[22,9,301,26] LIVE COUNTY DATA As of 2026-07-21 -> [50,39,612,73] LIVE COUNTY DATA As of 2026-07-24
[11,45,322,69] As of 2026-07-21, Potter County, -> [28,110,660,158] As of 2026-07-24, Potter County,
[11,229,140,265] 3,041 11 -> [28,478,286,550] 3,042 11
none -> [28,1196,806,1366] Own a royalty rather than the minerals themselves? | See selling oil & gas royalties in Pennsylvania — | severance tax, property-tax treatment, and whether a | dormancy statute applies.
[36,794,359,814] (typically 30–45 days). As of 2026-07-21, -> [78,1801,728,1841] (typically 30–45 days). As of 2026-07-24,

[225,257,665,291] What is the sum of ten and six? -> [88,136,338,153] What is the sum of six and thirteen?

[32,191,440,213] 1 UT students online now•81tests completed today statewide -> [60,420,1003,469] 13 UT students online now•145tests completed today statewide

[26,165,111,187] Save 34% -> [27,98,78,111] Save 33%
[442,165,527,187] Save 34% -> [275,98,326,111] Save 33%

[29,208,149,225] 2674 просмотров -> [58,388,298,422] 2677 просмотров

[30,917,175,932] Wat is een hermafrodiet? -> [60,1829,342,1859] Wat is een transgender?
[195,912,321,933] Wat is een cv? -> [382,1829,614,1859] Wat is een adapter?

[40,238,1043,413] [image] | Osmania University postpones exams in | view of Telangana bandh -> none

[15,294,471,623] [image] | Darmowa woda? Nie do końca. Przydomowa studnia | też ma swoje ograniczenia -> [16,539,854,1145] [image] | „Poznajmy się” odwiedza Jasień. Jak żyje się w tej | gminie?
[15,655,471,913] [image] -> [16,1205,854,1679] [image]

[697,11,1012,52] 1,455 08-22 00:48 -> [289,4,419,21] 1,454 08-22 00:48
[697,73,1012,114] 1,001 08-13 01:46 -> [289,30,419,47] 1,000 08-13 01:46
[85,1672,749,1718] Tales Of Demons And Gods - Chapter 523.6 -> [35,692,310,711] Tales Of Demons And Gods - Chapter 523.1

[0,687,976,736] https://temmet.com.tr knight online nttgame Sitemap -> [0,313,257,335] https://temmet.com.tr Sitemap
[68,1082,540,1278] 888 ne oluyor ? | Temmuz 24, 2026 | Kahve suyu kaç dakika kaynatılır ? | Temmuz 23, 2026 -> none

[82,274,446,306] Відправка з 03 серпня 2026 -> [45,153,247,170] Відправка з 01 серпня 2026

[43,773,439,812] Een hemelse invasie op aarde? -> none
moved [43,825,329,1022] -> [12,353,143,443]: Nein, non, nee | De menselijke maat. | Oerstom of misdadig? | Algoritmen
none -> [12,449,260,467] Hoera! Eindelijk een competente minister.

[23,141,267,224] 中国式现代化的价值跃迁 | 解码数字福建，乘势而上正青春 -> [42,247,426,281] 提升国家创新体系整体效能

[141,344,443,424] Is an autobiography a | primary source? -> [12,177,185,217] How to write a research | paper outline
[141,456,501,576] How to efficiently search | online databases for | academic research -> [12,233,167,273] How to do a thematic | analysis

__________________________________________________

Task: Copy out all lines of the listing above that include "online".

Solution for this task:
[32,191,440,213] 1 UT students online now•81tests completed today statewide -> [60,420,1003,469] 13 UT students online now•145tests completed today statewide
[0,687,976,736] https://temmet.com.tr knight online nttgame Sitemap -> [0,313,257,335] https://temmet.com.tr Sitemap
[141,456,501,576] How to efficiently search | online databases for | academic research -> [12,233,167,273] How to do a thematic | analysis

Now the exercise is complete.